23 Eylül 2024, Pazartesi
Servet BAŞOL
Servet BAŞOL [email protected]

DYP GRUBU ADINA

Sayın Başkan, Yüce Meclisin sayın üyeleri; hepimizi saygı ile selamlıyorum.

Program üzerindeki görüşlerimize girerken bazı genel düşüncelerimizi orta ya koymak istiyorum. Türkiye Büyük Millet Meclisi, hürriyetçi demokratik sistemin kalbidir. Türkiye Büyük Milet Meclisi, Türkiye'de hakların, hürriyetlerin bekçisidir. Türkiye Büyük Millet Meclisi, her şeyin açıkta, açıkça, herkesin gözü önünde olmasının teminatıdır. Türkiye Büyük Millet Meclisi, mutlaka, üstün İradenin üstün kurumu olduğunu bilerek ve mutlaka, evvela kendi yerine ve kendi halklarına sahip çıkarak hareket etmek durumundadır. Türkiye Büyük Millet Meclisli bir kenara itilemez itilmemelidir de. Ne Türkiye Büyük Millet Meclisi ne hür basın ne hür ilim kurumları, iktidarların ayak bağı değildir; öyle varsayılmamalıdır da. İktidarlar Türkiye Büyük Millet Meclisinden, hür basından, hür ilim kurumlarından rahatsız oldukları sürece, hürriyetçi demokrasiyi yürütmek imkânı yoktur. İktidarlar her rejimde vardır. Rejimi demokratik yapan, hür muhalefettir, hür basındır, hür ilim kurumlarıdır. Bunlar tümüyle, beraberce bir uyum içerisinde olmak durumundadırlar.

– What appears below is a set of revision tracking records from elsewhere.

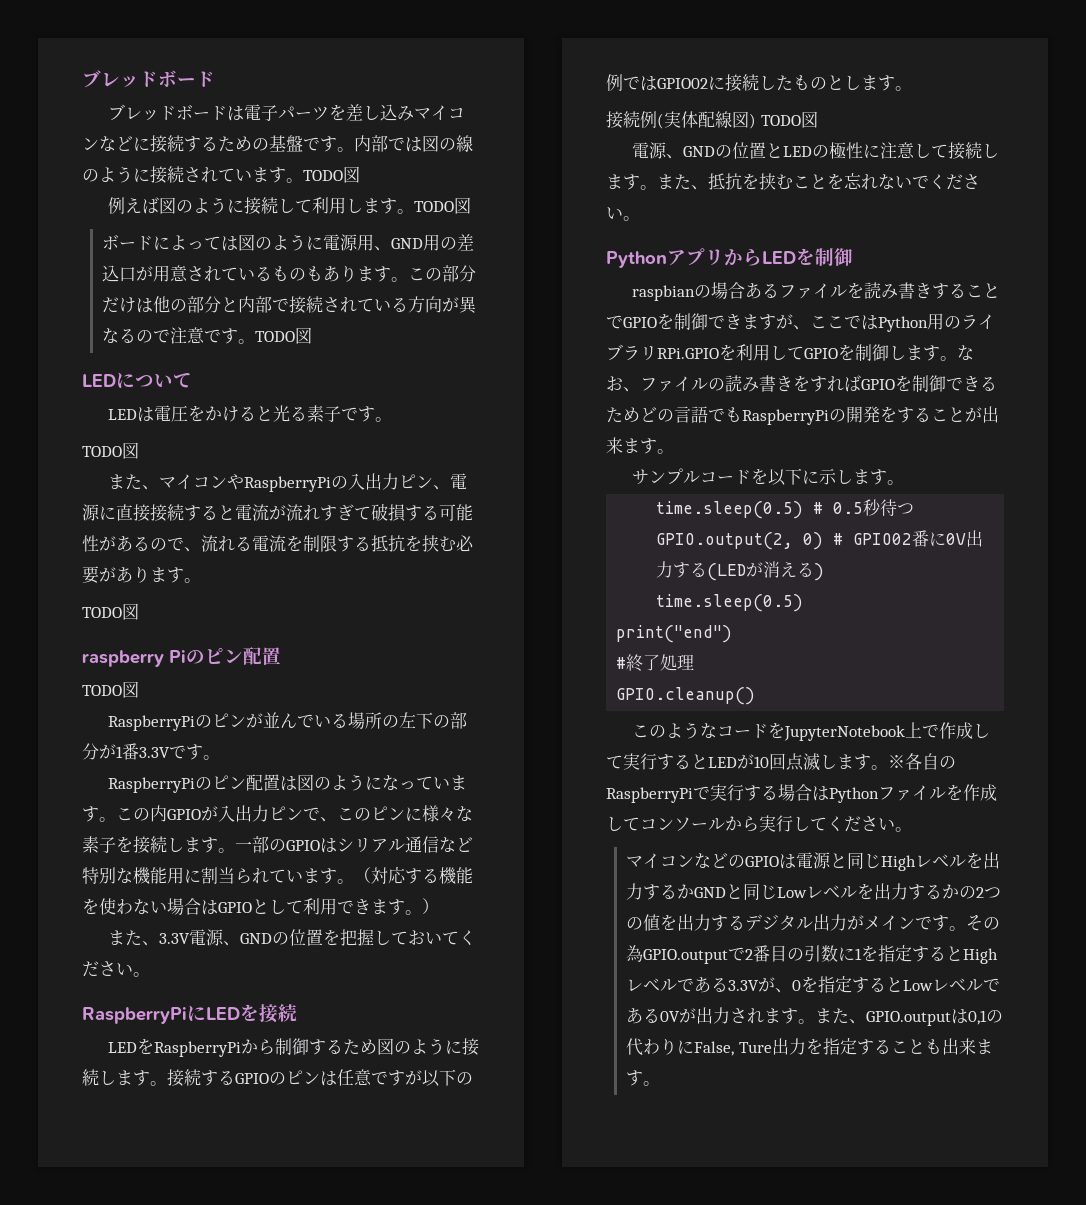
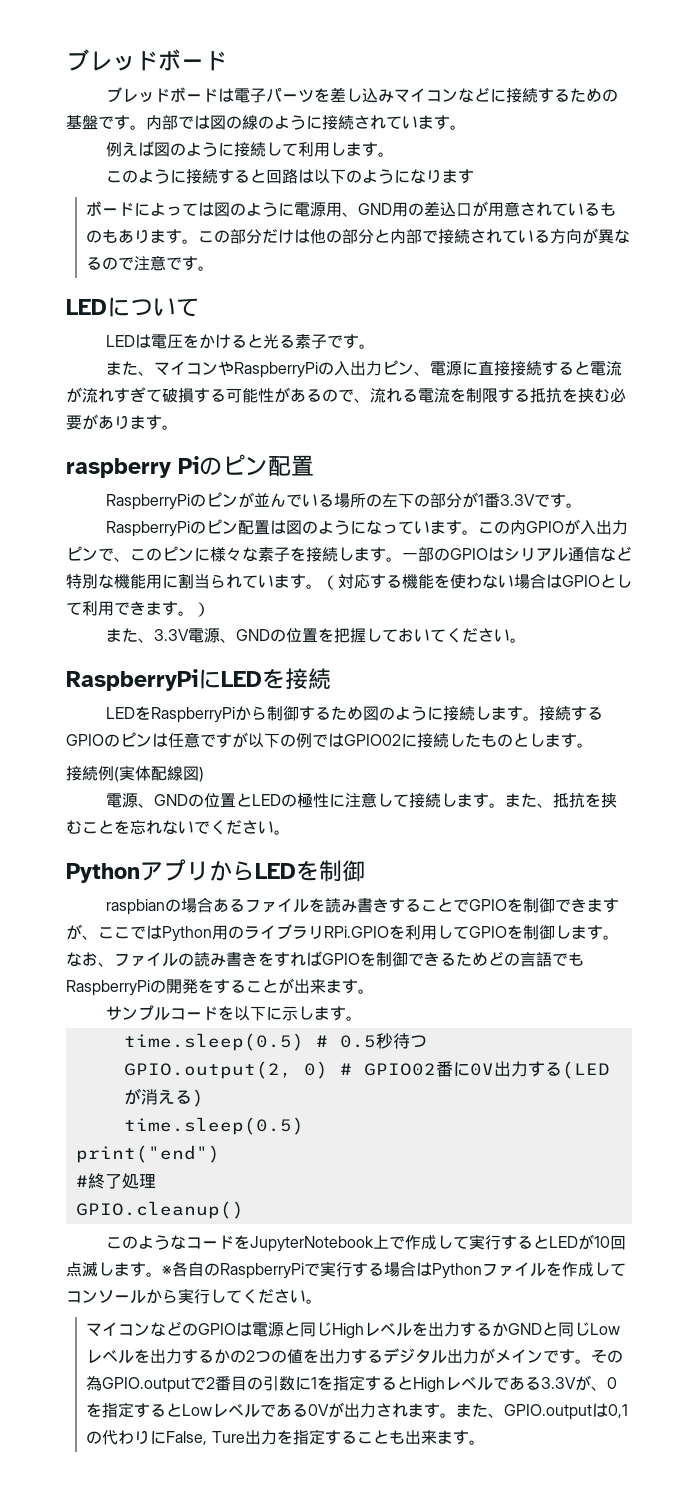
[303,166,360,183] TODO図 -> (466, 127) none
[413,197,471,214] TODO図 -> [105,169,474,184] // このように接続すると回路は以下のようになります
[254,327,312,344] TODO図 -> (215, 268) none
[82,442,139,459] // TODO図 -> (375, 346) none
[82,603,139,620] // TODO図 -> (178, 427) none
[82,681,139,698] // TODO図 -> (314, 465) none
[760,111,818,128] TODO図 -> (204, 774) none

Hürriyetçi demokrasi, bir ülkenin halkına sadece güvenlik veren; ama, güvenliğin dışında başka şey vermeyen rejimim adı değildir. Hürriyetçi demokrasi hem mal ve can güvenliğini hem hürriyeti hem ekmeği beraberce veren rejimin adıdır. «Hangisini yeğlersiniz? Bunlardan birisini yeğleyin» gibi bir seçme ile vatandaş karşı karşıya bırakıldığında rejim, rejim olmaktan çıkar; en azından, hürriyetçi demokrasi olmaktan çıkar.

Türkiye Cumhuriyeti Devleti bir hukuk devletidir. Türkiye Cumhuriyeti Devletinin hukuk devleti olabilmesi, Milet iradesi üstünlüğünü ve hukukun üstünlüğünün mutlak anlamda korunmasına bağlıdır.

Türkiye Cumhuriyeti Devleti bir laik devlettir. Laik devlet olabilmesinin şartı, hiç kimsenin, inançlarından dolayı yargılanmamasına bağlıdır ve bu ülkede hiç kimsenin, inançlarından, düşüncelerinden dolayı ikinci sınıf vatandaş sayılmamasına bağlıdır.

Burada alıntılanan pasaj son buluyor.